Подали кофе. Выпив чашку с большим удовольствием, профессор, по‑видимому, счел нужным как‑то извиниться за свое необычайное счастье.

– Я не всегда был так счастлив, конечно. Я долго работал над собою. Я сам создал себя и затем выпустил на свободу.

Мистер Райнд подарил его каким‑то нерешительным взглядом, не сказав ничего.

– Гигантский труд! – убеждал его профессор. – Отделиться от человечества, уничтожить в себе раба и научиться радоваться каждому мгновению жизни.

 

Глава двадцатая

 

Жизнь супругов Питчер, если смотреть на нее со стороны, была самая завидная. Прекрасный дом. Полная финансовая обеспеченность. Мистер Питчер застрахован в пятьдесят тысяч американских долларов; миссис Питчер – в двадцать пять. И дом застрахован и обстановка (от огня, бури, наводнения, землетрясения, краж). Жизнь их текла спокойно, ровно, без событий. Это была научно‑гигиеническая жизнь. Не счастье, не погоня за ним, – комфорт был идеалом супругов Питчер.

Но нет ничего более обманчивого, чем чересчур спокойная жизнь, и более подозрительного, чем безусловно и всегда спокойные люди: супруги Питчер, в действительности, вели мучительное существование. Причина этому, не видимая для глаза, таилась глубоко внутри них самих. Она маскировалась обоими, как рана, и была незаметна не только для посторонних, но и для каждого из них. Оба страдали одиноко и тайно. Однако же, корень болезни обоих был тот же: природная скупость человеческих чувств, принявшая чудовищную форму. Они не истратили своего сердца, и этот тяжелый мертвый капитал только давил их, потому что они не прикасались к нему. Они развили в себе способность, а потом и привычку, не отзываться ни на что (вовне себя) теплым человеческим чувством. При случае они могли дать денег, послать формальное письмо или даже телеграмму, поздравляя или соболезнуя, но это не сопровождалось никаким искренним внутренним движением.
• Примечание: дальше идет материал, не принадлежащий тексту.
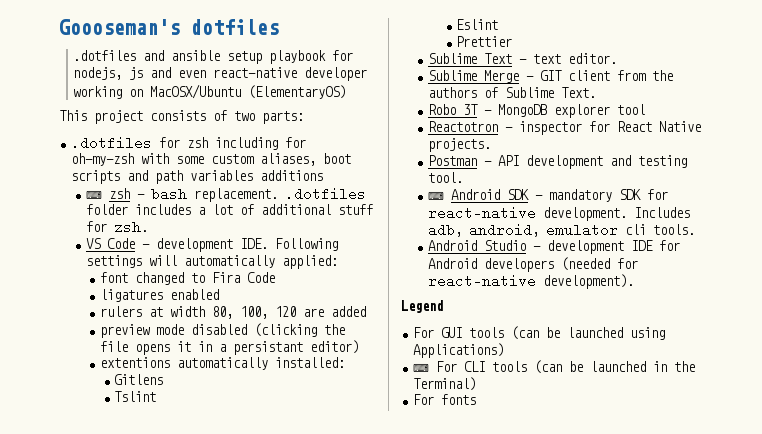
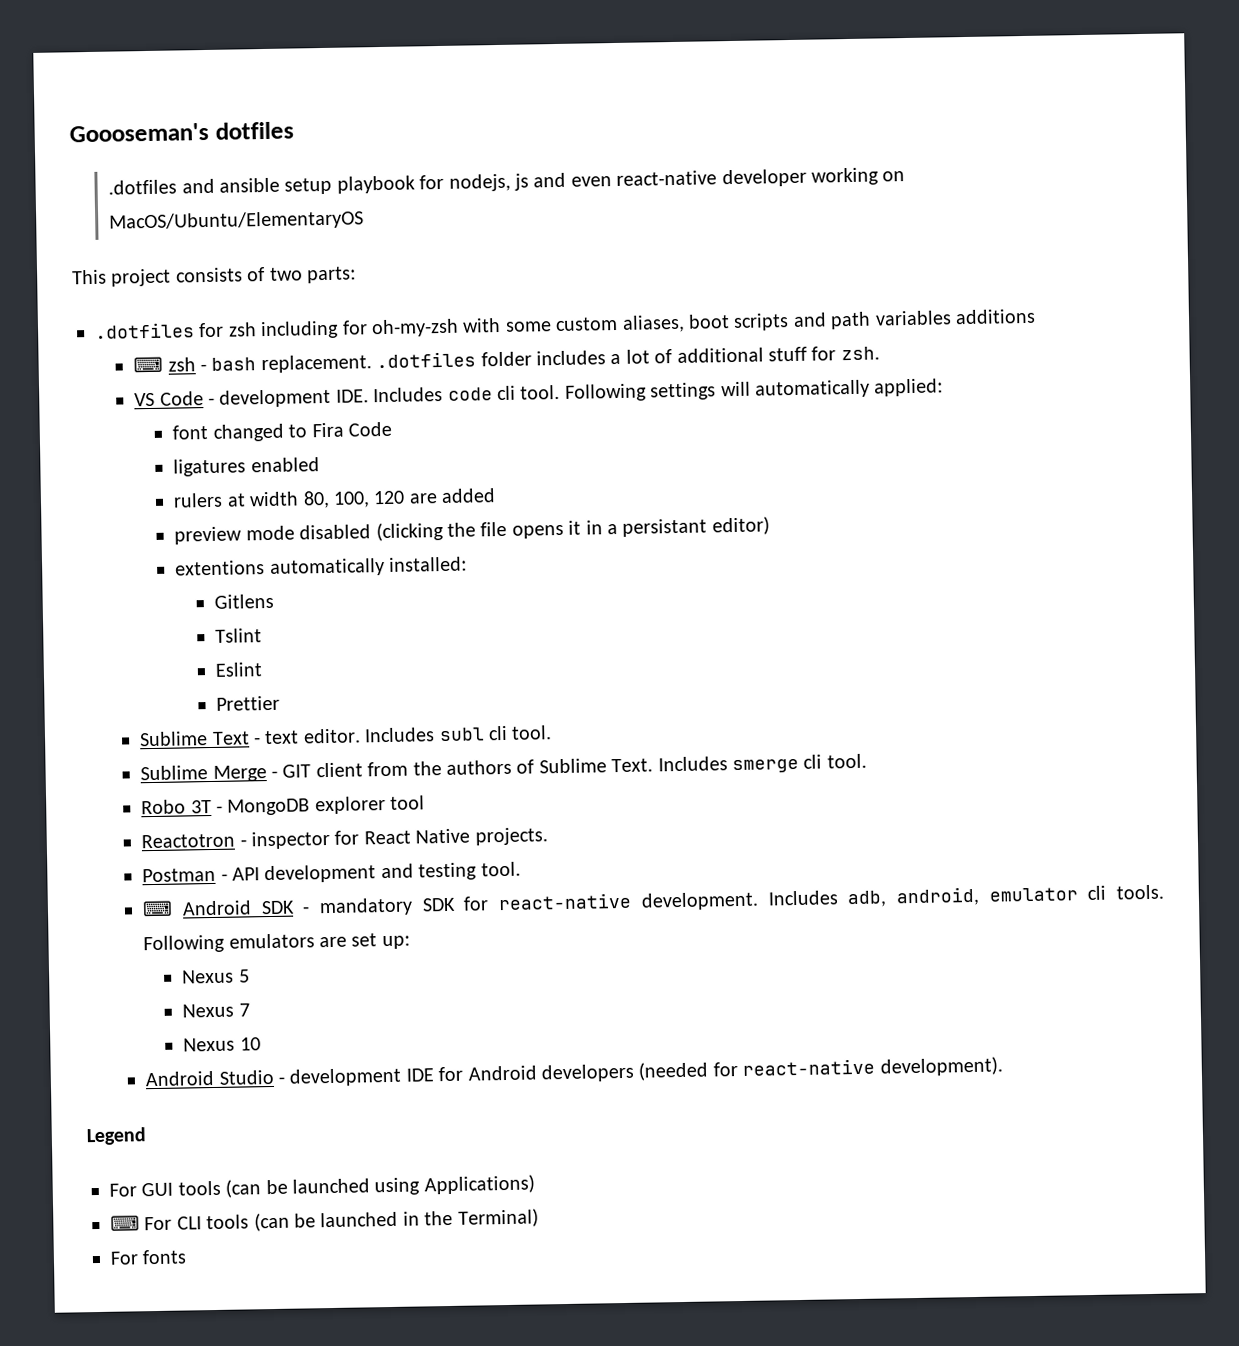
[150,84,347,99] MacOSX/Ubuntu (ElementaryOS) -> [109,210,365,232] MacOS/Ubuntu/ElementaryOS
(268, 243) none -> [373,384,561,403] Includes code cli tool.
(617, 58) none -> [364,725,553,743] Includes subl cli tool.
(596, 92) none -> [657,753,867,774] Includes smerge cli tool.
(695, 229) none -> [143,933,410,954] [182,969,250,984] [182,1003,250,1018] [183,1037,261,1052] Following emulators are set up: // Nexus 5 // Nexus 7 // Nexus 10

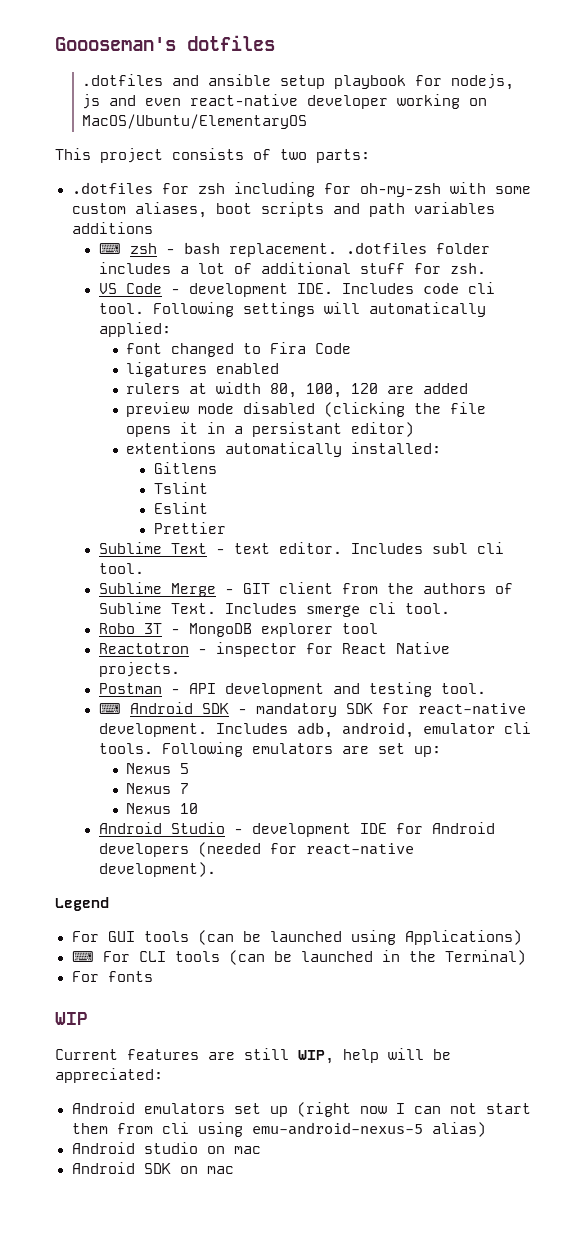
(188, 1257) none -> [55,1012,88,1025] [55,1048,451,1064] [55,1068,163,1083] [71,1102,531,1117] [71,1122,486,1137] [71,1142,261,1154] [71,1162,234,1174] // WIP // Current features are still WIP, help will be appreciated: // Android emulators set up (right now I can not start them from cli using emu-android-nexus-5 alias) // Android studio on mac // Android SDK on mac

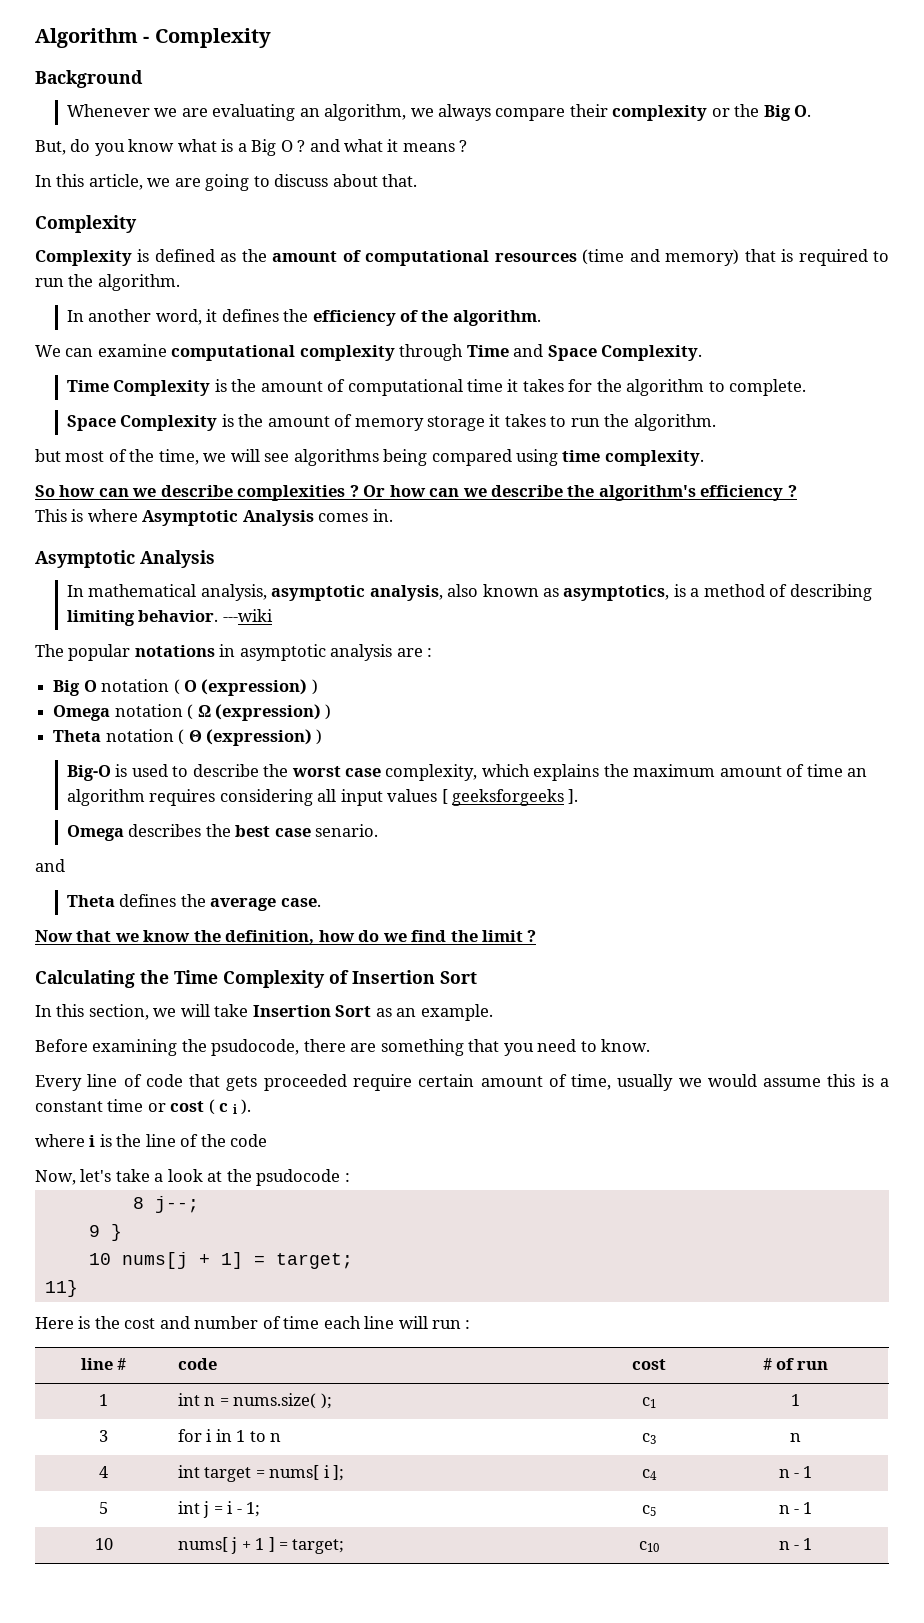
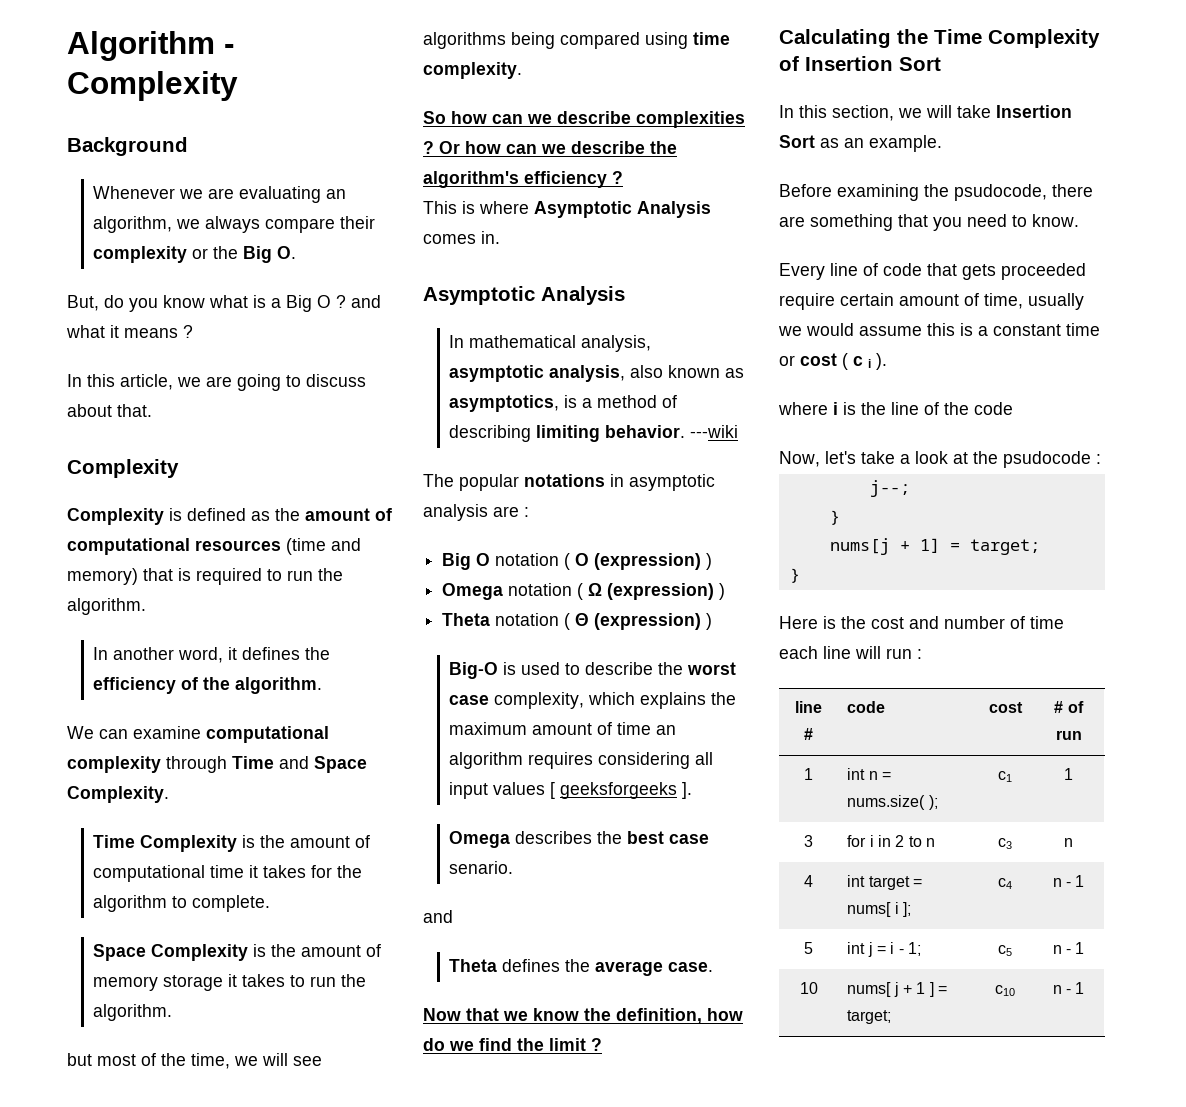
[132,1197,144,1209] 8 -> (1101, 459) none
[88,1224,122,1241] [88,1253,111,1265] 9 } // 10 -> [829,510,840,525] } //
[44,1280,78,1297] 11} -> [789,568,800,583] }
[236,1430,246,1442] 1 -> [895,835,905,847] 2

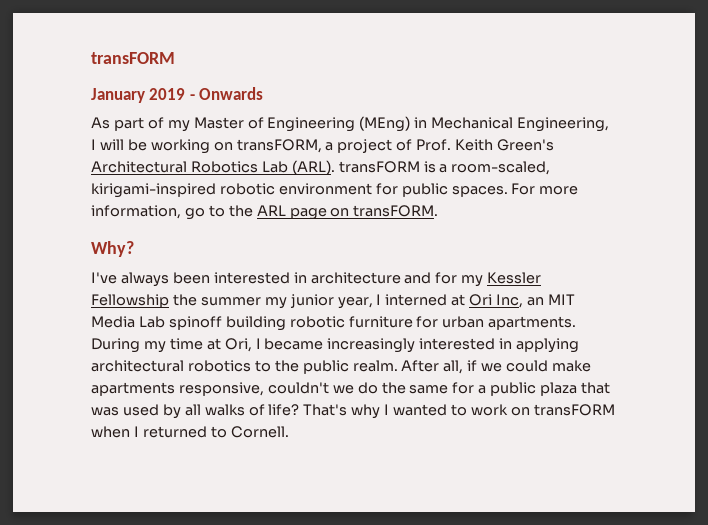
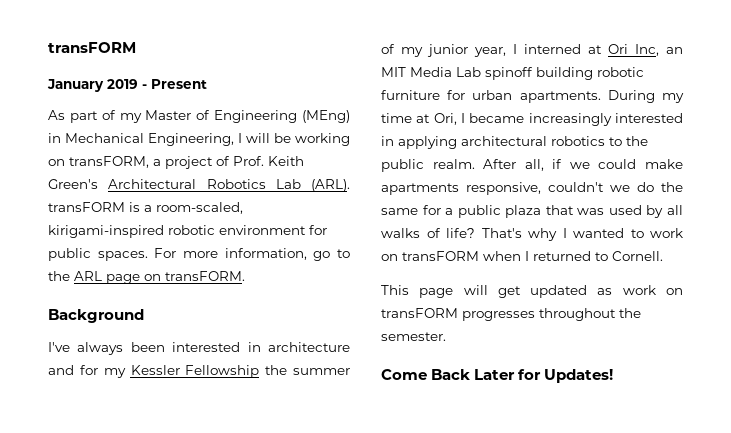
[199,87,264,100] Onwards -> [151,79,207,89] Present
[91,241,134,257] Why? -> [48,309,144,323] Background
(261, 301) none -> [381,44,395,54] of
(289, 432) none -> [381,285,683,298] [381,308,641,321] [381,332,446,341] [381,369,614,383] // This page will get updated as work on transFORM progresses throughout the semester. // Come Back Later for Updates!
Конечно, у них не было детей. У них не было также родственников; по крайней мере, никто не видел их в доме Питчеров. Не было и особенно близких друзей. Они никогда не знакомились со своими соседями. С прислугой не разговаривали, ей приказывали. Взаимные отношения их были безусловно корректны. Единственным, что походило на какое‑то выражение чувств, являлся ежегодный букет от мистера Питчера для миссис Питчер в день ее рождения. Она уже получила двадцать таких букетов за годы своей супружеской жизни. Цветы эти заказывались по телефону. Букет всегда был очень дорогим, оранжерейным, так как день рождения приходился на самый холодный сезон, когда ничего не цветет естественным образом в природе. Какие, собственно, цветы любила или предпочитала миссис Питчер, мистер Питчер не знал.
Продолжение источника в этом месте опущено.